Thursday, June 3, 2010

when in doubt — run

I've actually finally gotten fed up with the whole 'grades' thing — which has made me realize that it's probably time to quit. Which has made me realize that when I think such things, I act on them. I don't quit — I run. Fast.

I always knew that it would come to this. That one day I'd read a paper or a phrase or just a misspelled word and it would push me over the edge. It happened this past Winter Session in my Magic, Science and Religion intersession class: a whole semester's worth of the weird stuff crammed into 10 or 11 days. Designed for sensory overload, that's for sure. I don't remember what the line was. Should have written it down. But I do remember the overall subject:

Joseph Campbell.

And the thing is that Joseph Campbell actually does have something worth saying, reading, thinking about — but nobody seems to get that far. Reading Campbell takes patience. It's not just about about heroes and follow-your-bliss. But that's all I ever seemed to get.

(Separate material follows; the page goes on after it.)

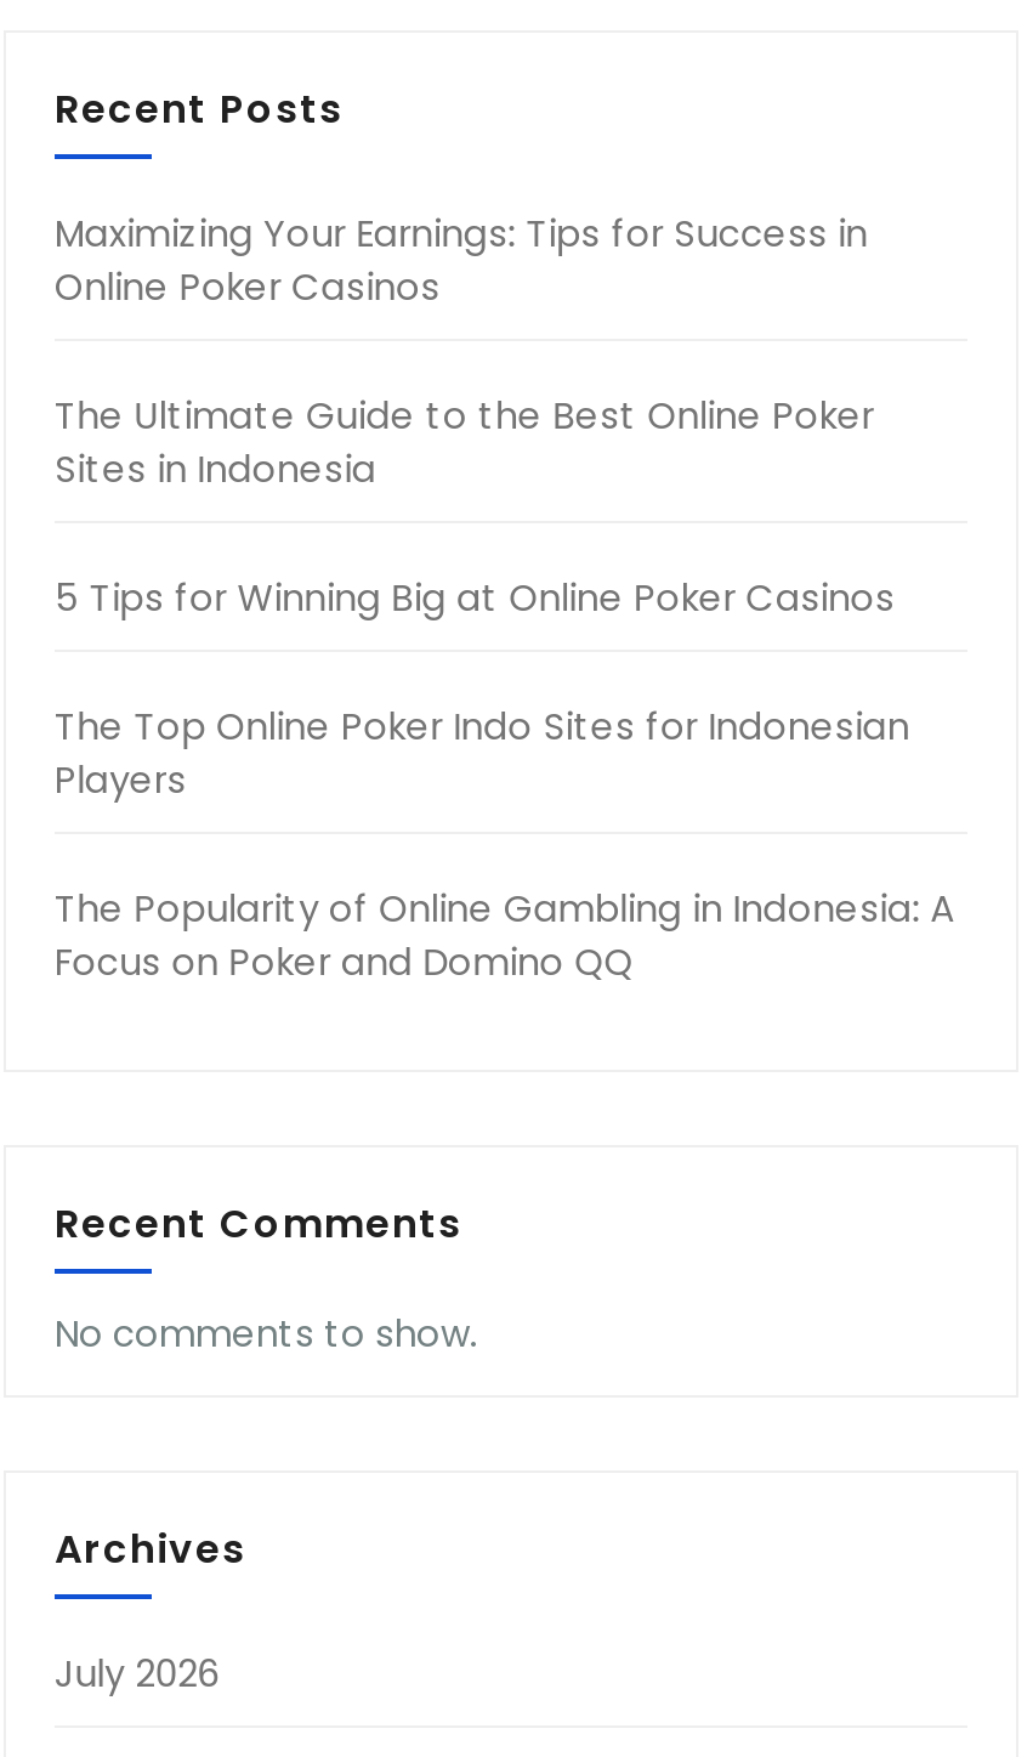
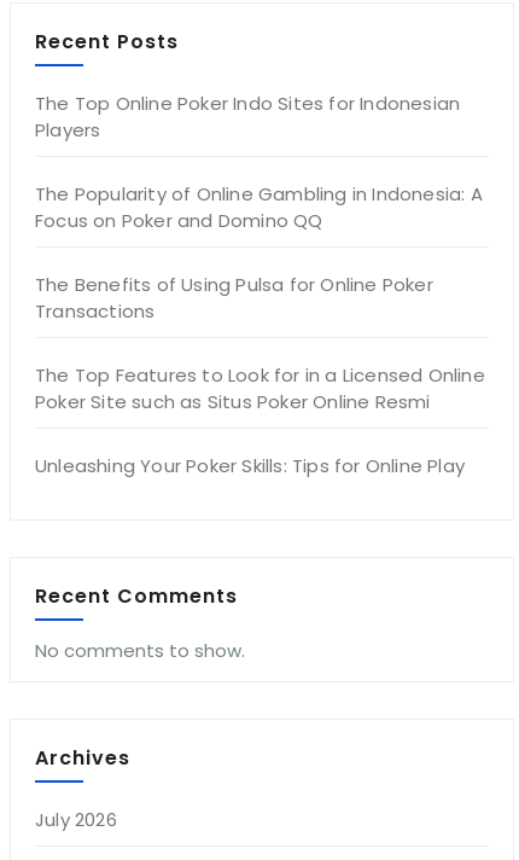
[55,208,895,623] Maximizing Your Earnings: Tips for Success in | Online Poker Casinos | The Ultimate Guide to the Best Online Poker | Sites in Indonesia | 5 Tips for Winning Big at Online Poker Casinos -> none
moved [55,701,955,987] -> [35,91,483,233]: The Top Online Poker Indo Sites for Indonesian | Players | The Popularity of Online Gambling in Indonesia: A | Focus on Poker and Domino QQ
none -> [35,272,485,478] The Benefits of Using Pulsa for Online Poker | Transactions | The Top Features to Look for in a Licensed Online | Poker Site such as Situs Poker Online Resmi | Unleashing Your Poker Skills: Tips for Online Play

Here was the problem: There were not one, not two, but three bloody papers on Joseph Campbell in the stack. And two of them were back to back. And I burned out just like that.
And it was time to quit.

That last sentence, whatever it was, paralyzed me, blinded me — it was that powerful — and I couldn't grade another single paper. It's happened before. Then I read the offensive line to someone else, and they become paralyzed by it, and I'm temporarily cured and can get on with it.

But here's the thing. The very next semester I got hit with something worse. And this time I copied it down. So here's the sentence. From my Middle East class. And this part is true:

"Throughout the history the evil and good has been a religion or its minorities at a time"

You're welcome to translate it for me.

12 comments:

  1. Translation is actually quite easy: You must retire now!

    Oh and... welcome to the blogosphere.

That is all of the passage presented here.